L’isolement est un mode de vie pour les dépendant. C’est le moyen le plus simple de pouvoir s’adonner aux trois activités essentielles de sa vie : S’approvisionner, consommer et gérer les effets de la consommation. Il n’y a graduellement plus de place pour autre chose et cet autre chose est pourtant un besoin primaire pour nous humains. Se relier à un autre humain est fondamental et permet d’échanger de partager d’aimer… Alors dans les groupes d’entraide, si l’accueil est inconditionnel (La seule condition est de vouloir changer) les anciens sont très vigilants aux relations qui vont se créer en particulier lorsque les deux personnes ont besoin d’amour. Pour avoir été souvent témoin, je sais que les risques de s’emballer et de vouloir aller trop vite mènent les deux protagonistes vers la rechute… 
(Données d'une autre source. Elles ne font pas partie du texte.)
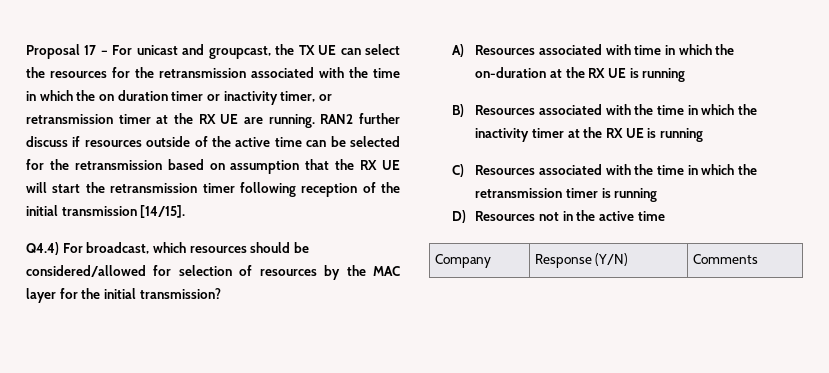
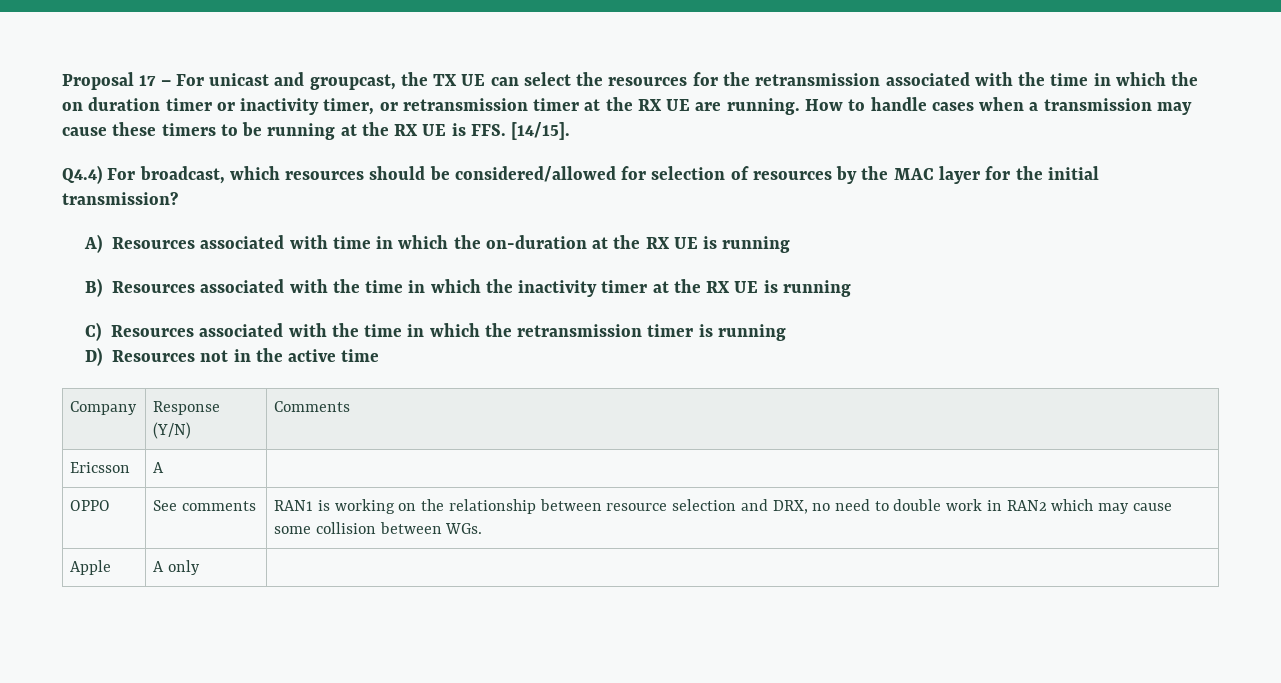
- RAN2 further discuss if resources outside of the active time can be selected for the retransmission based on assumption that the RX UE will start the retransmission timer following reception of the initial transmission [14/15].
+ How to handle cases when a transmission may cause these timers to be running at the RX UE is FFS. [14/15].
+ Ericsson | A |
+ OPPO | See comments | RAN1 is working on the relationship between resource selection and DRX, no need to double work in RAN2 which may cause some collision between WGs.
+ Apple | A only |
Les relations nouées dans les groupes d’entraide ne peuvent concerner que l’entraide et la progression sur le chemin du rétablissement

 Les relations amicales sont elles encouragées et lorsque le rétablissement sera assez solide, alors il sera possible d’envisager une nouvelle vie. Pour résumer, il faut tout d’abord réapprendre à s’aimer soi avec ses failles et ses dépendances pour pouvoir aimer l’autre. Nouer

Groupe de parole ou groupe d’entraide ?

Besoin de témoigner, de transmettre

J’ai gardé ce besoin pour la fin car s’il parait simple de témoigner de son parcours de transmettre ce que l’on a appris, il est aussi facile de tomber dans une forme de « MoiJeSais » qu’il convient à tout prix d’éviter car la maladie prend des formes différentes et des intensités différentes selon la personnalité de chacun. Ainsi le rétablissement est un parcours unique qui pour moi débute avec l’arrêt des consommations ayant causé l’addiction et ne s’arrête jamais. Accepter de porter une maladie qui a un caractère héréditaire, apprendre à se connaitre et se reconstruire d’une façon différente et personnelle pour vivre en société, travailler ses atouts et ses faiblesses en renforçant les uns pour mieux se protéger des autres…

Tout ceci demande du temps, de l’exercice, et bien souvent une oreille, et une épaule attentive aux progrès.

J’ai vu des personnes ayant 10 ou 20 ans d’abstinence mais être dans la lutte pour ne pas reconsommer, j’ai vu des personnes reconsommer après 10 ans et ne plus trouver le moyen de mettre un terme à leurs addictions et choisir de quitter ce monde. Heureusement je vois aussi des personnes qui graduellement ont repris une vie de citoyen(ne) responsable et cultiver leur bonheur

Aujourd’hui je vais bien, et si je ne suis pas un modèle à suivre, je vais tout de même continuer à écrire sur le sujet des addictions et je vous proposerai prochainement un article sur le rétablissement, cette notion très discutée que je vois comme un chemin plutôt qu’un but à atteindre.

En attendant, n’hésitez pas à solliciter les groupes d’entraide comme outil complémentaire aux soins en addictologie.

C’est d’ailleurs un des chapitres de ma nouvelle formation sur la prévention des conduites addictives au travail.